Exosomes in Cancer Therapy-Literature Review

*Seema Kumari
Department Of Biochemistry And Bioinformatics, GITAM University, Visakhapatnam, India

*Corresponding Author:
Seema Kumari
Department Of Biochemistry And Bioinformatics, GITAM University, Visakhapatnam, India

Published on: 2021-06-26


Nanovesicles known as exosomes have intrigued the scientific and clinical communities’ curiosity. As a messenger that can directly communicate with different and distinct target cells via blood circulation with their membrane associated particles or transport their contents into cells as a direct stimulus, tumour exosomes play an important role in targeted therapy. They are expressed at high levels during tumorigenesis. They serve as a biomarker for the development of cancer. Because exosomes are biocompatible and biodegradable, they can be used in cancer therapy because they are low toxic and immunogenic.

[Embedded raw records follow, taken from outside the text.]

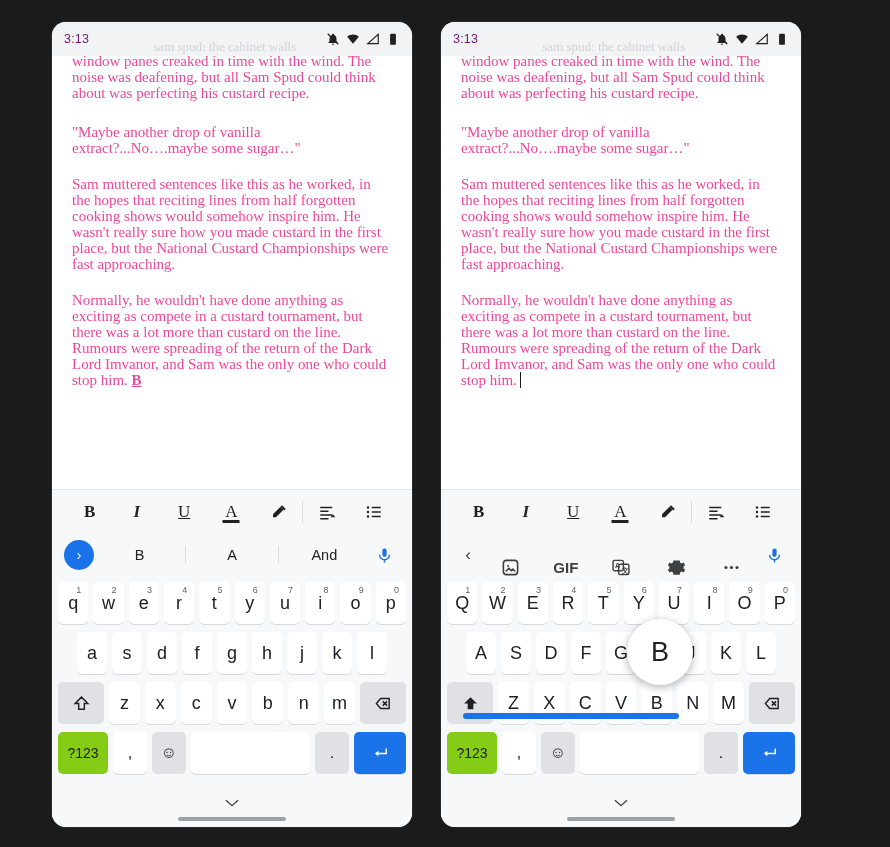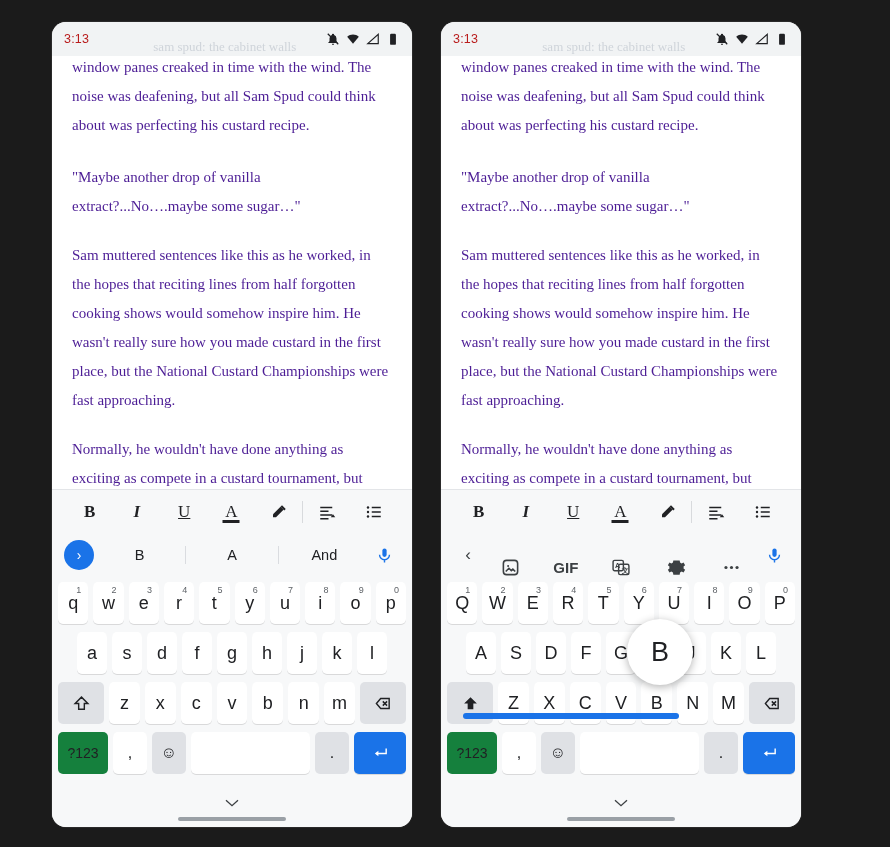--- a/index.html
+++ b/index.html
@@ -42,7 +42,7 @@
   }
   .status-time {
     font-size: 12.5px;
-    color: #b91c1c;
+    color: #701a75;
     font-weight: 500;
     letter-spacing: .2px;
   }

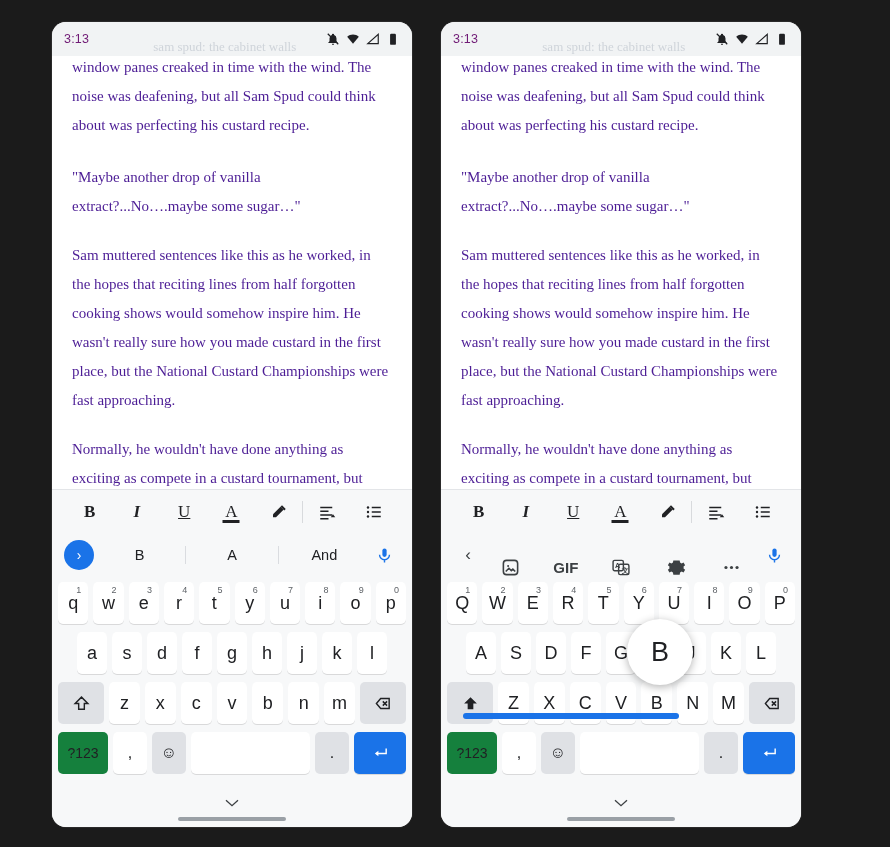--- a/index.html
+++ b/index.html
@@ -77,8 +77,8 @@
   .doc p {
     font-family: "Liberation Serif", serif;
     font-size: 15px;
-    line-height: 29px;
-    color: #4c1d95;
+    line-height: 16px;
+    color: #ec4899;
     margin: 0 0 20px 0;
   }
   .doc p.first {

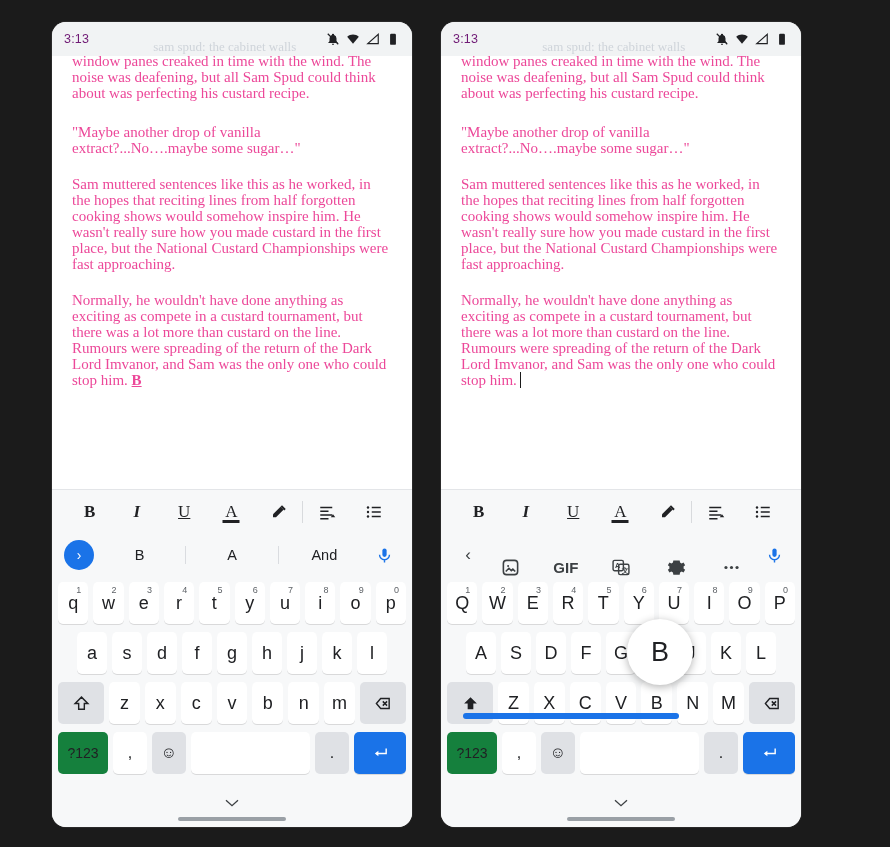--- a/index.html
+++ b/index.html
@@ -226,7 +226,7 @@
   .row2 { padding: 0 22px; }
   .row3-pad { padding: 0 3px; }
   .key.punct { flex: 0 0 34px; font-size: 16px; }
-  .key.num { flex: 0 0 50px; font-size: 14px; background: #15803d; box-shadow: none; }
+  .key.num { flex: 0 0 50px; font-size: 14px; background: #84cc16; box-shadow: none; }
   .key.emoji { flex: 0 0 34px; font-size: 16px; background: #dfe1e5; box-shadow: none; }
   .key.dot { flex: 0 0 34px; font-size: 16px; background: #dfe1e5; box-shadow: none; }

Exosomes, Target Therapy, Tumor, Biomarkers


Endosomal nanovesicles (70-150 nm in diameter) released by cells are known as exosomes. Cellular intercellular communication has recently attracted much attention from the scientific and clinical communities because of its participation in practically all physiological and pathological processes there are exosomes in every cell and they share the same lipid bilayer, transmembrane proteins, and panel of encapsulated soluble proteins and RNAs with their parent cell. The secretion pathway of exosomes is being unravelled [1]. For example, the release of exosomes and microvesicles from adipocytes is dramatically decreased with inhibition of histone H3 lysine9 methyltransferase G9a and histone H3 lysine4 demethylase LSD1 [2]. H3K9me2 and H4Kme3 may be necessary for the release of exosomes in mammalian cells, as demonstrated by this study. A recent study found that histone methyltransferase G9a and its G9a-like protein partner maintain DNA methylation at imprinted loci in embryonic stem cells, indicating that aberrant DNA methylation distribution might also drive the release of exosomes, as recently reported. Using surface receptors, recipient cells are able to identify and grab exosomes, and the exosomes themselves can alter the physiological state of the recipient cells they encounter. A closer look into the possibilities of these exosomes may be done:

  1. As a biomarker in many diseases, to help diagnose ailments before they worsen, and/or
  2. As a target to be blocked or destroyed to improve cancer patients’ health.